Cinquantacinque anni, consulente nel settore delle risorse umane e della formazione, precisa subito: “Io non sono più iscritta ad alcun partito dal 2017″. Non ho rinnovato la tessera Pd dopo il referendum costituzionale del 4 dicembre 2016, sono stata dentro il movimento per il no, quindi non condividendo più la linea e mi è sembrato coerente lasciare il partito. Ma ero iscritta dal 1994, quindi la cosa non è stata indolore. D’altra parte non mi sentivo più rappresentata: la rottamazione aveva contribuito a impoverire tutto”.

Quindi attualmente come è collocata?

“Sono nel centrosinistra, in Consiglio siedo in maggioranza”.

E si ricandida?

“Non è una cosa che ho pensato, auspico però che venga presto data una data delle elezioni, che giugno è vicino. La situazione va affrontata”.

Perché si è bloccata la questione delle primarie?

“Per più motivi: l’incertezza della data del voto, ci sono più candidati che hanno esplicitato la loro disponibilità, infine c’è bisogno di un metodo: per dieci anni abbiamo avuto una guida stabile al governo della città e ora serve un consenso ampio mentre invece c’è ancora molta incertezza. E poi ci vuole un confronto aperto…”.

Il 21 gennaio si è celebrato il Centenario rosso, cosa ha lasciato in eredità alla sinistra il Pci?

“Era un partito di massa fondato nel 1921 la cui storia a un certo punto si è conclusa, 30 anni fa. Ha avuto il suo lider maximo in Berlinguer, che ne ha delineato il percorso, anche nel rapporto tra il partito e il Paese. Purtroppo il terrorismo lacerò tanto, portando le forze politiche in difesa delle istituzioni democratiche e da allora niente è stato più come prima”.

Mi parla delle donne di sinistra?  Com’erano, come sono?
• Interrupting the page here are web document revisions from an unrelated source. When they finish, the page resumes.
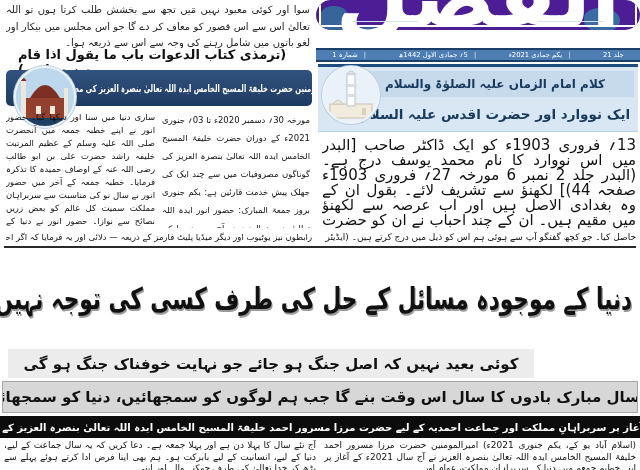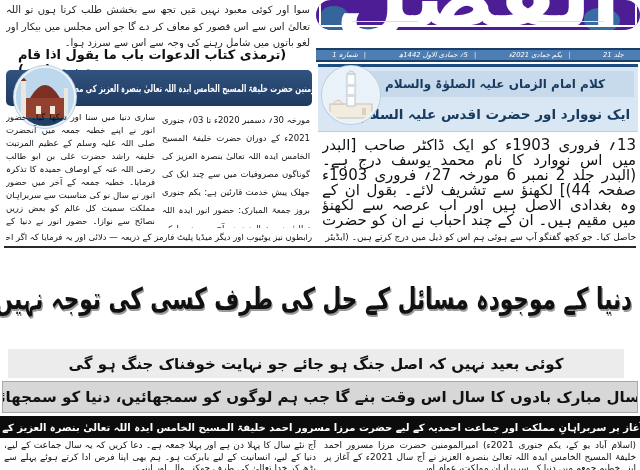--- a/index.html
+++ b/index.html
@@ -18,21 +18,21 @@
   #masthead .frame{position:absolute;left:3px;right:3px;top:-6px;bottom:3px;border:2px solid #fff;}
   .blob{position:absolute;background:#35659a;border-radius:45% 55% 50% 50%;}
   .blob.b2{background:#3a6ca3;}
   .dot{position:absolute;background:#6b97c4;border-radius:50%;}
   #mh-callig{position:absolute;top:-54px;left:0;right:0;text-align:center;font-size:86px;font-weight:bold;color:#fff;letter-spacing:2px;}
   #mh-editor{position:absolute;bottom:5px;left:36px;right:36px;display:flex;align-items:center;gap:6px;color:#fff;font-size:6.5px;white-space:nowrap;}
   #mh-editor .line{flex:1;height:1px;background:#d4e2f0;}
   
   #info-strip{left:316px;top:48px;width:324px;height:14px;background:#4d7eb3;border-top:2px solid #1c3f69;border-bottom:2px solid #1c3f69;
     color:#fff;font-size:6.8px;display:flex;align-items:center;justify-content:space-around;direction:rtl;white-space:nowrap;}
-  .strip-item{padding:0 2px;font-style:italic;}
+  .strip-item{padding:0 2px;}
   .strip-item:not(:first-child)::before{content:"|";margin-left:6px;opacity:.85;}
   
   #masroof-bar{left:6px;top:70px;width:306px;height:36px;background:linear-gradient(#31537f,#1e3a61);border-radius:5px;
     display:flex;align-items:center;justify-content:center;padding:0 6px 0 74px;overflow:hidden;}
   #masroof-bar .t{color:#fff;font-size:10px;font-weight:bold;white-space:nowrap;transform:scaleX(.68);transform-origin:center;}
   .circle{border-radius:50%;overflow:hidden;border:2px solid #eef3f8;box-shadow:0 0 0 1px #b9cfe2;background:#bdd7ec;}
   #circle-masroof{left:14px;top:66px;width:62px;height:62px;}
   #circle-kalam{left:322px;top:66px;width:58px;height:58px;background:#eaf2f9;}
   #masroof-colright{left:162px;top:111px;width:148px;height:117px;font-size:8.5px;line-height:18px;overflow:hidden;}
   #masroof-colleft{left:6px;top:111px;width:149px;height:117px;font-size:8.5px;line-height:13px;overflow:hidden;}
@@ -42,34 +42,34 @@
   #kalam-box{left:318px;top:64px;width:320px;height:68px;background:#d9e7f4;border-top:3px solid #1d4c80;border-bottom:1px solid #b9cfe2;padding-left:34px;box-sizing:border-box;}
   #kalam-box .l1{margin:4px 4px 0 4px;height:26px;line-height:26px;background:#c6daec;color:#173a5e;font-size:12px;font-weight:bold;text-align:center;white-space:nowrap;overflow:hidden;}
   #kalam-box .l2{height:32px;line-height:34px;color:#173a5e;font-size:13.5px;font-weight:bold;text-align:center;white-space:nowrap;overflow:hidden;}
   #kalam-body{left:322px;top:138px;width:314px;height:91px;font-size:15px;line-height:15px;overflow:hidden;}
   #kalam-lastline{left:322px;top:230px;width:314px;height:14px;font-size:9px;display:flex;direction:rtl;align-items:center;gap:5px;white-space:nowrap;overflow:hidden;}
   
   #headline{left:0;top:250px;width:640px;height:97px;display:flex;direction:rtl;align-items:center;padding:0 8px;overflow:hidden;}
   #headline .hl-main{flex:1;font-size:30px;font-weight:bold;white-space:nowrap;transform:scaleX(.72);transform-origin:right center;
     text-shadow:1.5px 1.5px 0 #9a9a9a;}
   
-  #gray1{left:8px;top:349px;width:616px;height:29px;background:#ececec;display:flex;align-items:center;justify-content:center;
+  #gray1{left:8px;top:349px;width:526px;height:29px;background:#ececec;display:flex;align-items:center;justify-content:center;
     font-size:15px;font-weight:bold;white-space:nowrap;overflow:hidden;}
   #gray2{left:2px;top:381px;width:636px;height:32px;background:#d7d7d7;border:1px solid #a8a8a8;display:flex;align-items:center;justify-content:center;
     font-size:15px;font-weight:bold;white-space:nowrap;overflow:hidden;}
   #blackbar{left:0;top:416px;width:640px;height:22px;background:#0c0c0c;color:#fff;display:flex;align-items:center;justify-content:center;
     font-size:10px;font-weight:bold;white-space:nowrap;overflow:hidden;}
   
   #bottom-right{left:324px;top:440px;width:312px;height:30px;font-size:9px;line-height:11.5px;overflow:hidden;}
   #bottom-left{left:4px;top:440px;width:312px;height:30px;font-size:9px;line-height:11.5px;overflow:hidden;}
 </style>
 </head>
 <body>
 
-<div class="abs urdu just" id="topleft-article">سوا اور کوئی معبود نہیں مَیں تجھ سے بخشش طلب کرتا ہوں تو اللہ تعالیٰ اس سے اس قصور کو معاف کر دے گا جو اس مجلس میں بیکار اور لغو باتوں میں شامل رہنے کی وجہ سے اس سے سرزد ہوا۔</div>
+<div class="abs urdu just" id="topleft-article">سوا اور کوئی معبود نہیں مَیں تجھ سے بخشش طلب کرتا ہوں تو اللہ تعالیٰ اس سے اس قصور کو معاف کر دے گا جو اس مجلس میں بیکار اور لغو باتوں میں شامل رہنے کی وجہ سے اس سے ذریعہ ہوا۔</div>
 <div class="abs urdu" id="topleft-ref">(ترمذی کتاب الدعوات باب ما یقول اذا قام من مجلسہ)</div>
 
 <div class="abs" id="masthead">
   <div class="blob" style="left:4px;top:6px;width:30px;height:26px;"></div>
   <div class="blob" style="left:42px;top:26px;width:22px;height:14px;"></div>
   <div class="blob b2" style="right:20px;top:8px;width:36px;height:24px;"></div>
   <div class="blob b2" style="right:70px;top:30px;width:16px;height:10px;"></div>
   <div class="dot" style="right:58px;top:16px;width:6px;height:6px;"></div>
   <div class="dot" style="left:80px;top:12px;width:5px;height:5px;"></div>
   <div class="frame"></div>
“Il Pci le ha portate con sé nella lotta per la Liberazione ed erano tante: Nilde Iotti, Teresa Noce, Elettra Pollastrini e potrei andare avanti con tanti altri nomi, ma quello che conta è che c’era grande motivazione, grandi ideali, grandi battaglie a cui il Pci ha contribuito: la tutela economica e fisica delle lavoratrici madri, un nuovo diritto di famiglia, la creazione del servizio sanitario nazionale, la legge 194/1978 (norme per la tutela sociale della maternità e sull’interruzione volontaria della gravidanza), la legge 180/1978 detta legge Basaglia, il tutto a cominciare dai gruppi di difesa della donna del 1943. Rivendicazioni concrete e tra tutte la libertà e la pace. Successivamente il delitto d’onore non fu più riconosciuto nel diritto penale (1981), dal 1996 la violenza sessuale divenne reato contro la persona e non contro la moralità pubblica, e dal 2012 c’è piena parità giuridica tra i figli nati dentro e fuori dal matrimonio. Fino ad arrivare all’oggi: legge 8 marzo/2000 o istituzione degli asili nido e scuole dell’infanzia e ultime in ordine di tempo la medicina di genere, la legge sulle unioni civili, sugli orfani domestici, sugli stranieri non accompagnati, sul femmnicidio”.

Le donne oggi sono ben rappresentate?

“C’è stata una grande crescita della partecipazione e delle elette  e comunque le classi dirigenti si esprimono anche in altri campi. La preoccupazione è che hanno meno possibilità di partecipare alla vita sociale, viste le condizioni lavorative. Hanno meno risorse, meno tempo e devono fare tutto: accudire la famiglia, lavorare dentro e fuori casa, e quindi il tempo per la politica è risicato se non impossibile”.

Il ruolo degli eletti è importante.

“Fondamentale, anche quello dei consiglieri di quartiere ma bisogna riscoprire la relazione tra istituzioni e cittadini. Così aumenta anche la sicurezza e la forza della politica”.